Mlliyet Milliyet Blog Milliyet Blog
 
Facebook Connect
Blog Kategorileri
 

15 Kasım '12

 
Kategori
Öykü
 

Doğum

düşlerdeyim

sürüyor hazırlıklar

dönüp bakıyorum

közün yürek olduğuna

Dokunduğu çağrı düğmeleri karşılık vermiyordu. Delirecekti! Ceketinin iç cebinden çıkardığı telefonunun tuşlarına sayı yazar gibi mırıldanarak dokundu. Her dokunuşu muştulu haberi duymak içindi. İnerçıkarın kapısında soluk soluğa sayrılarevinin en üst katına bir an önce çıkmayı istiyordu. Telefonda bir bayan sesi, “Aradığınız kişiye şu an ulaşamıyoruz, daha sonra arayın.” diyordu.

Korkular, kaygılar birbirini kovaladı yüreğinde. İnerçıkarın çağrı düğmeleri ışıklıydı. Katları gösteriyordu. Beşinci katta takılan araç inmiyordu işte. Onuncu kata koşar adım tırmanmaya karar verdi. Artık duracak durumda değildi. Ne olmuştu, eşi nasıldı, Onur Can bebek gelmiş miydi? Sıkışınca Hızır yetişirmiş ya işte beşinci kattan yol almıştı inerçıkar. Derin derin soluklanarak inmesini bekledi.

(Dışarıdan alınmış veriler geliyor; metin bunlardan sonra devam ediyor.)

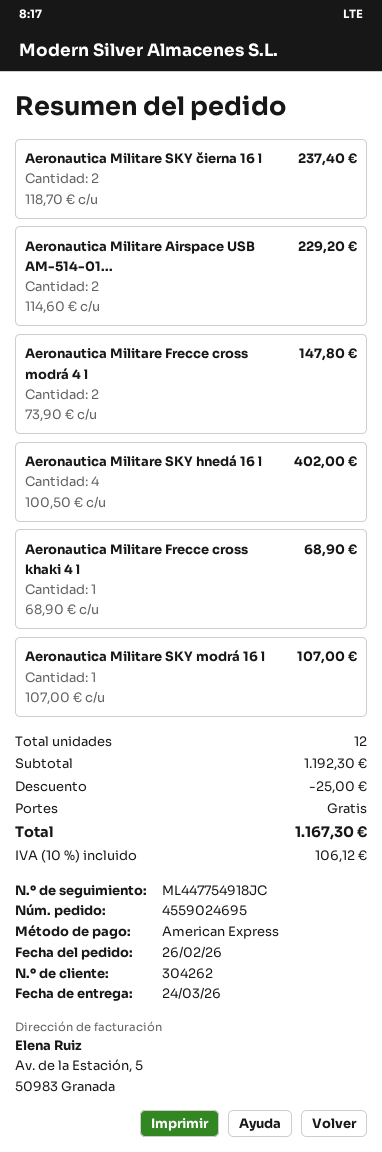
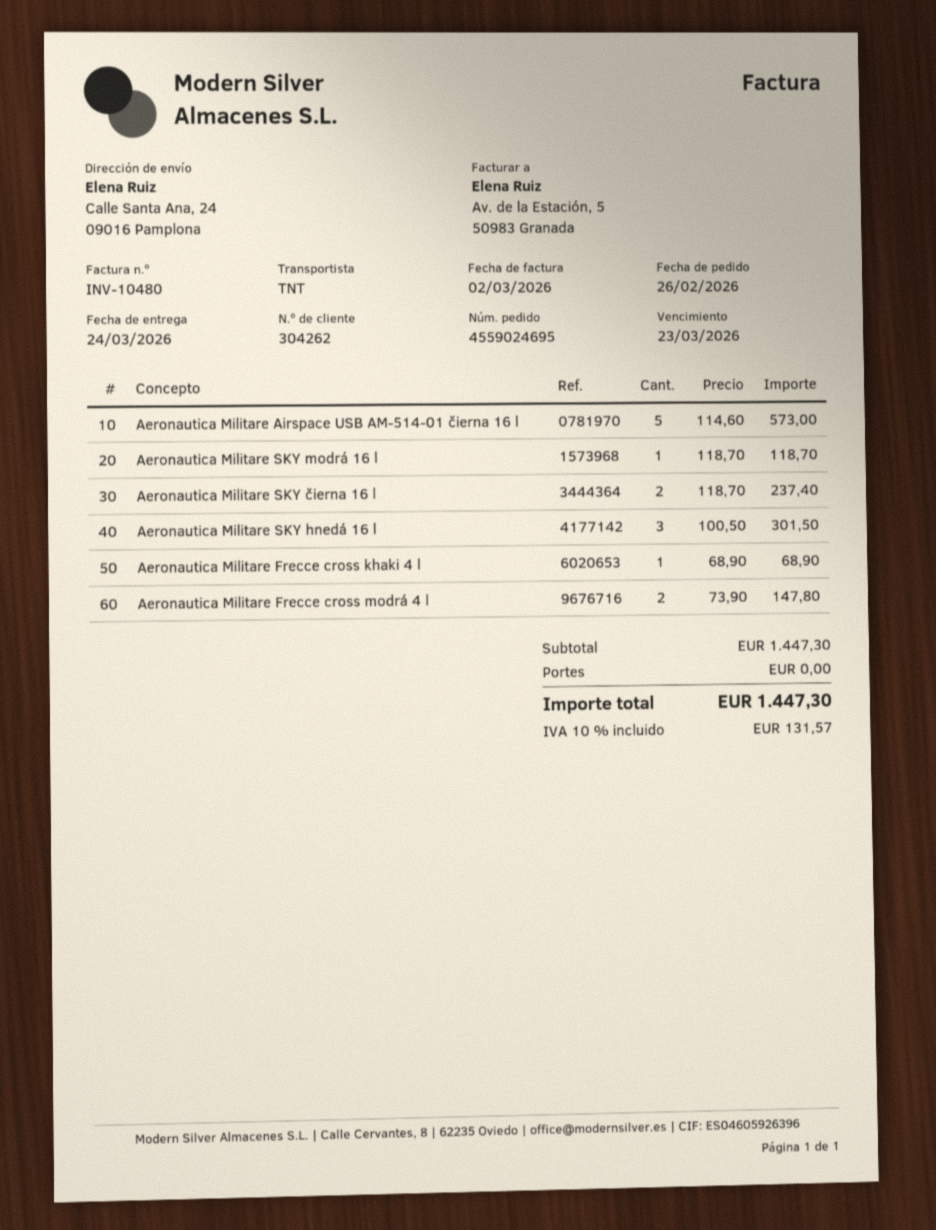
Aeronautica Militare Airspace USB AM-514-01...: 2 x 114.60 = 229.20 -> 5 x 114.60 = 573.00
Aeronautica Militare SKY hnedá 16 l: 4 x 100.50 = 402.00 -> 3 x 100.50 = 301.50
Aeronautica Militare SKY modrá 16 l: 1 x 107.00 = 107.00 -> 1 x 118.70 = 118.70
subtotal: 1192.30 -> 1447.30
discount: 25.00 -> none
tax: 10% = 106.12 -> 10% = 131.57
total: 1167.30 -> 1447.30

Yalnızlığın acısını biliyordu. İşte yine kapılar önünde yol göstereni yoktu. Vahlanmadı bu kez. Artık kolayına pes etmeyeceğini yaşam öğretmişti babaya. Kafasından geçirdikleri arasında “baba” sözcüğünü yineledi. Kimseler duydu mu diye çevresine de bakınmayı unutmadı. Sanki ayıp bir şey yapmış gibiydi. Yine acemilikleri tutmuştu. Oysa haykırırcasına “Babayım ben!” diye bağırabilirdi. Kimseler de ayıplamazdı. Bakarsın sırtını sıvazlayanlar bile çıkabilirdi inerçıkar kapısında bekleyenler arasından.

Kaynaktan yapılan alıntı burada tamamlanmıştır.